97 Views Asked by At

Under the constraint that $Ax = 0$ and $A$ is full row rank, how would you get the solution to the optimisation problem $$\text{min } \frac{1}{2}\|x\|^2 + \langle c,x \rangle$$

My text says that $x = −(I − A^{\dagger}A)c$ is a unique solution but I am unsure as to how to verify it as I am unsure what a feasible direction is under this constraint.

$A^{\dagger}$ is the Moore Penrose inverse

3

There are 3 best solutions below

2
On

EDIT: Another way to think about this is as follows

Note that

$$\frac{1}{2}\|x-(-c)\|_2^2 = \frac{1}{2}\|x\|^2 + \frac{1}{2}\|c\|^2 + c^Tx.$$

Now we want $x$ to be in the Null space of $A$ and hence we look at the projection of $-c$ onto the null space of $A$.


Let $u$ be the projection of $c$ onto the null space of $A$. Let $v$ be such that $c = u+v$ and $v \in \mathcal{N}(A)^\perp$. Then we have that for any $x \in \mathcal{N}(A)$ we have that

$$c^Tx = u^Tx.$$

Thus our objective is equivalent to

$$\frac{1}{2}\|x\|^2 + u^Tx.$$

Suppose this was unconstrained, then taking the derivative and setting it to $0$, we get

$$ x +u = 0 \Rightarrow x = -u.$$

Now $-u \in \mathcal{N}(A)$, hence this is the constrained solution as well.

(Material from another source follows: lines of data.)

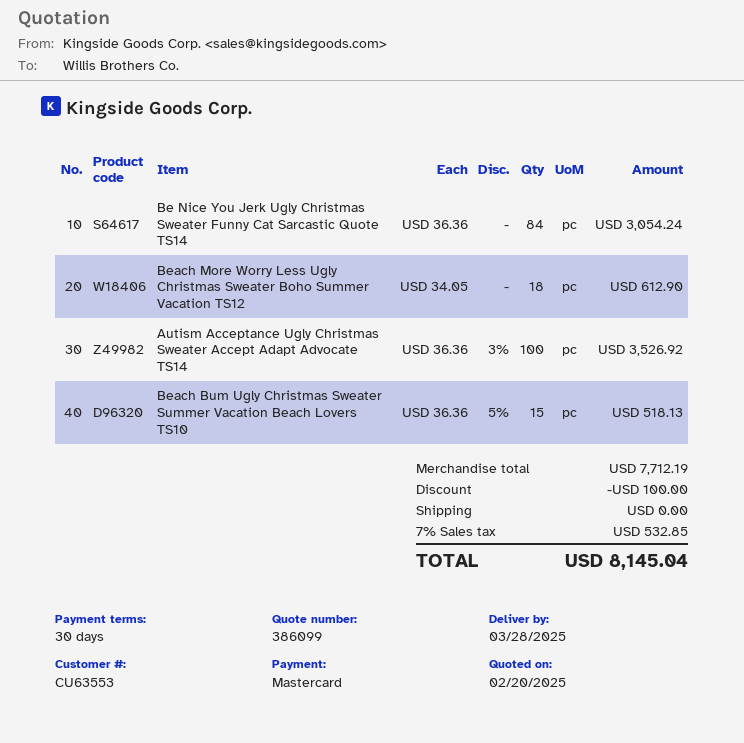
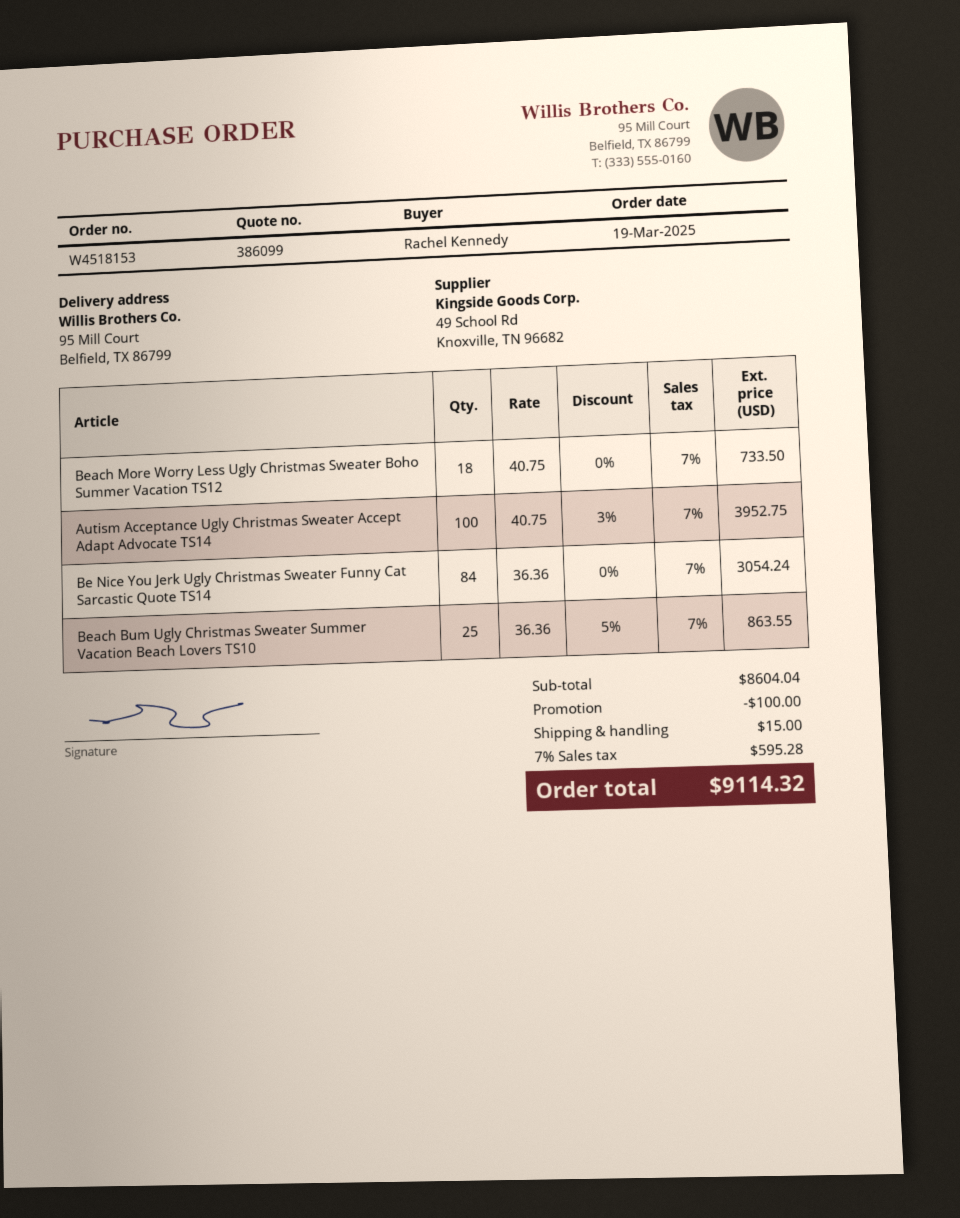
Beach More Worry Less Ugly Christmas Sweater Boho Summer Vacation TS12: 18 x 34.05 = 612.90 -> 18 x 40.75 = 733.50
Autism Acceptance Ugly Christmas Sweater Accept Adapt Advocate TS14: 100 x 36.36 - 3% = 3526.92 -> 100 x 40.75 - 3% = 3952.75
Beach Bum Ugly Christmas Sweater Summer Vacation Beach Lovers TS10: 15 x 36.36 - 5% = 518.13 -> 25 x 36.36 - 5% = 863.55
subtotal: 7712.19 -> 8604.04
shipping: 0.00 -> 15.00
tax: 7% = 532.85 -> 7% = 595.28
total: 8145.04 -> 9114.32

Finally note that $(I-A^\dagger A)$ is the projection matrix for $ \mathcal{N}(A)$. Thus,

$$-(I-A^\dagger A)c = -u.$$

0
On

Too long for a comment.

Making the Lagrangian

$$L(x,\lambda)= \frac{1}{2}\|x\|^2 + \langle c,x \rangle-\lambda^TA x$$

the stationary points are the solutions for

$$ x^T+c^T-\lambda^T A=0\Rightarrow x^T = -c^T + \lambda^T A $$

but as $\lambda$ is generic, there exists $B$ generic such that $\lambda^T = c^T B$ and then

$$ x^T = -c^T(I-B A) $$

or

$$ x = -(I-A^TB^T)c $$

so we know the solution structure and we can argue for the solution to

$$ \min_B \frac 12 c^T(I-B A)(I-A^TB^T)c-c^T(I-B A)c $$

0
On

Let $A$ be a $m\times n$ matrix.

Fact 1: If $A$ is full low rank, then $A^\dagger = A^\mathsf{T}(A A^\mathsf{T})^{-1}$. Also, $(I - A^\dagger A)^\mathsf{T}(I - A^\dagger A) = I - A^\dagger A$.

Fact 2: All solutions of $Ax = 0$ are given by $x = (I - A^\dagger A)y$ where $y \in \mathbb{R}^n$ is arbitrary.

Using Facts 1-2, equivalently, we turn to find $y\in \mathbb{R}^n$ such that $$f(y) = \frac12\|(I - A^\dagger A)y\|^2 + \langle c, (I - A^\dagger A)y \rangle$$ is minimized.

Using Fact 1, we have \begin{align*} f(y) &= \frac12 y^\mathsf{T}(I - A^\dagger A)^\mathsf{T}(I - A^\dagger A)y + c^\mathsf{T} (I - A^\dagger A)y \\ &= \frac12 y^\mathsf{T}(I - A^\dagger A)^\mathsf{T}(I - A^\dagger A) y + c^\mathsf{T} (I - A^\dagger A)^\mathsf{T}(I - A^\dagger A)y \\ &= \frac12\|(I - A^\dagger A)y + (I - A^\dagger A)c\|^2 - \frac12 c^\mathsf{T}(I - A^\dagger A)^\mathsf{T}(I - A^\dagger A) c. \end{align*} Thus, any global minimizer of $f(y)$ satisfies $(I - A^\dagger A)y + (I - A^\dagger A)c = 0$ or $(I - A^\dagger A)y = - (I - A^\dagger A)c$.
Thus, $x = - (I - A^\dagger A)c$ is the unique global minimizer of the original problem.